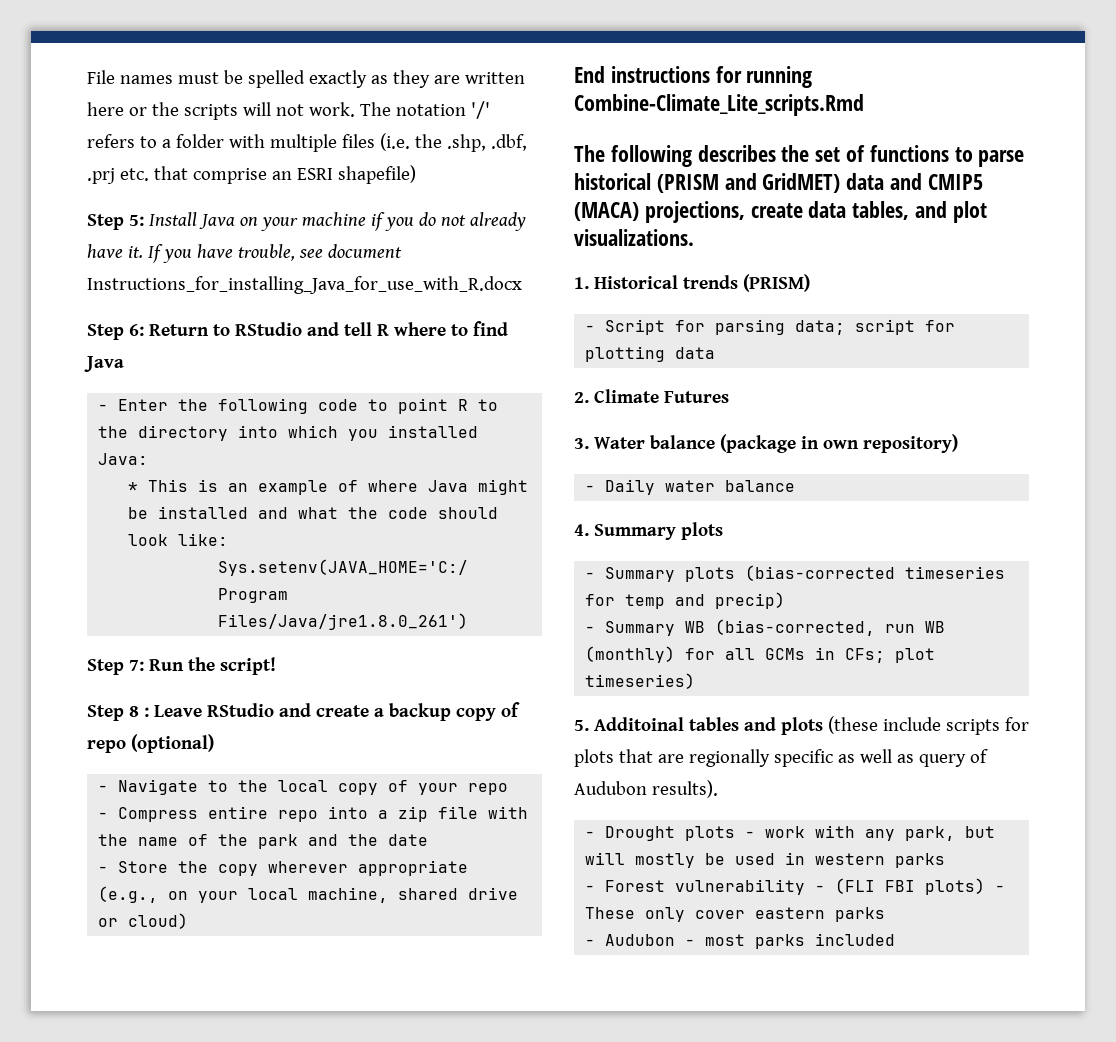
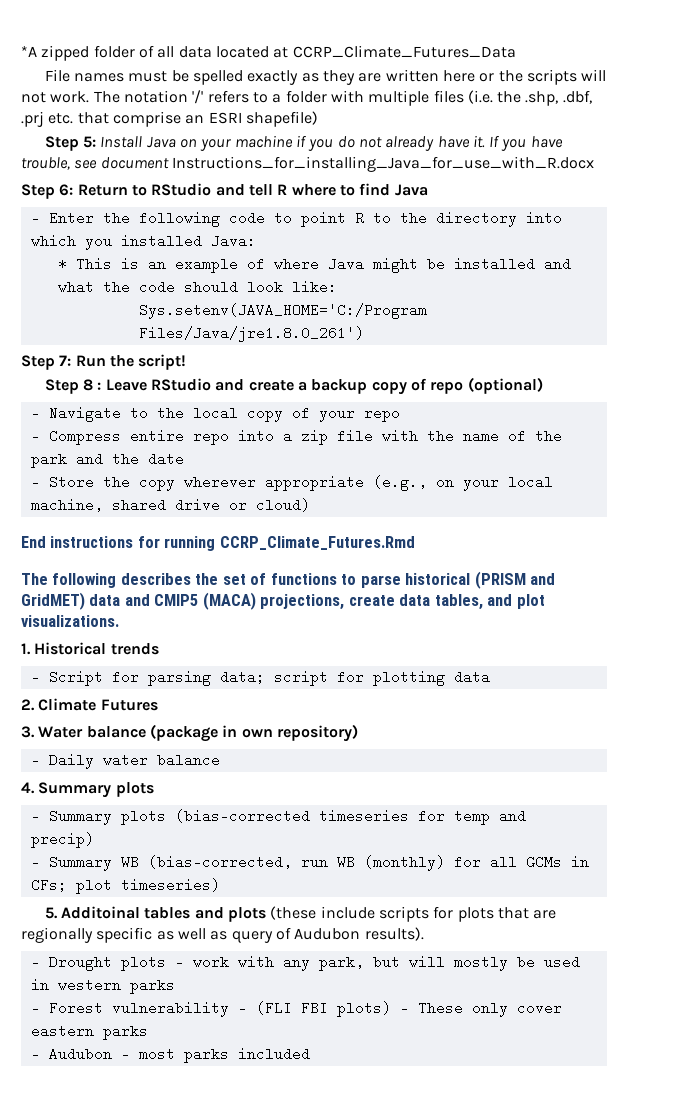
(87, 77) none -> [21,45,516,61] *A zipped folder of all data located at CCRP_Climate_Futures_Data //
[574,94,864,116] Combine-Climate_Lite_scripts.Rmd -> [219,536,415,550] CCRP_Climate_Futures.Rmd
[742,274,810,292] (PRISM) -> (159, 649) none

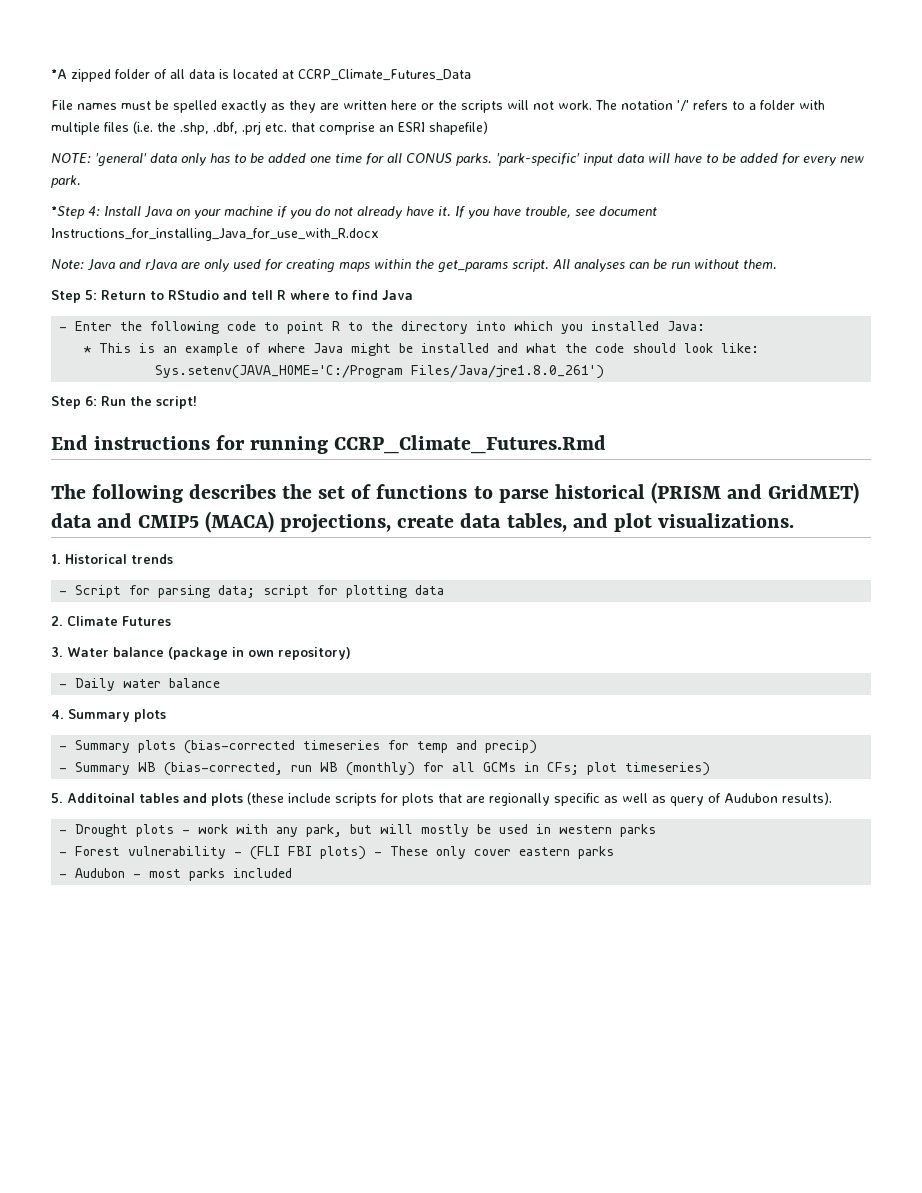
(212, 52) none -> [219,69,229,79] is
[44,136,96,151] Step 5: -> [51,153,864,167] [51,175,81,188] [51,206,100,219] NOTE: 'general' data only has to be added one time for all CONUS parks. 'park-specific' input data will have to be added for every new park. // *Step 4:
[21,184,74,199] // Step 6: -> [51,259,777,273] [51,290,97,303] // Note: Java and rJava are only used for creating maps within the get_params script. All analyses can be run without them. // Step 5:
[59,355,72,366] 7: -> [85,396,97,406] 6:
[44,377,543,395] [30,406,400,422] [30,429,562,445] [30,452,184,468] [30,475,553,491] [30,498,310,512] // Step 8 : Leave RStudio and create a backup copy of repo (optional) // - Navigate to the local copy of your repo // - Compress entire repo into a zip file with the name of the park and the date // - Store the copy wherever appropriate (e.g., on your local machine, shared drive or cloud) -> (197, 402) none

- [Exercise aim]
Read the material above and copy out each line holding "data".

- [Answer to this problem]
(87, 77) none -> [21,45,516,61] *A zipped folder of all data located at CCRP_Climate_Futures_Data //
[44,136,96,151] Step 5: -> [51,153,864,167] [51,175,81,188] [51,206,100,219] NOTE: 'general' data only has to be added one time for all CONUS parks. 'park-specific' input data will have to be added for every new park. // *Step 4:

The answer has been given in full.